Change listing data
[Start of Attachment]

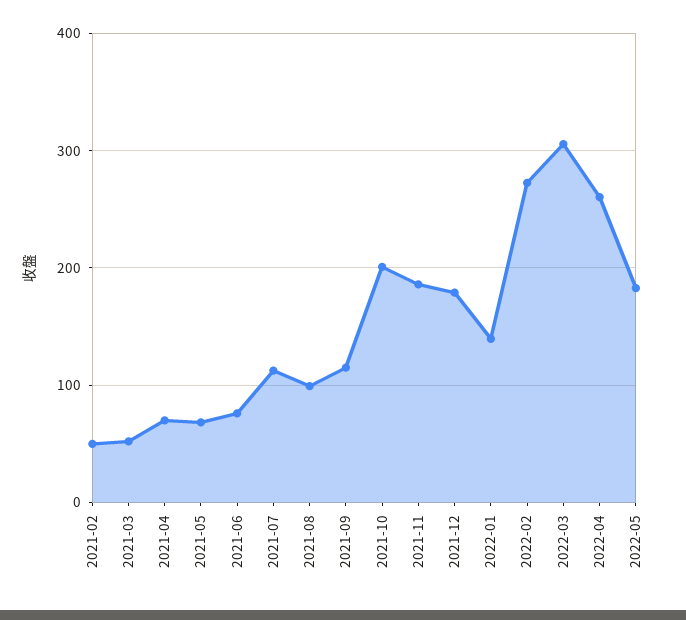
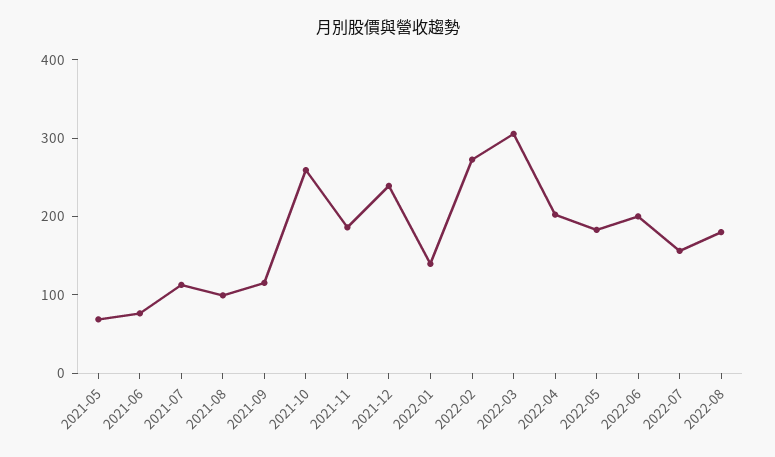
2021-02: 50 -> none
2021-03: 50 -> none
2021-04: 70 -> none
2021-10: 200 -> 260
2021-12: 180 -> 240
2022-04: 260 -> 200
2022-06: none -> 200
2022-07: none -> 160
2022-08: none -> 180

[End of Attachment]

Task to complete: Answer with one number only: how many lines above contain the word "none".

Result for this task: 6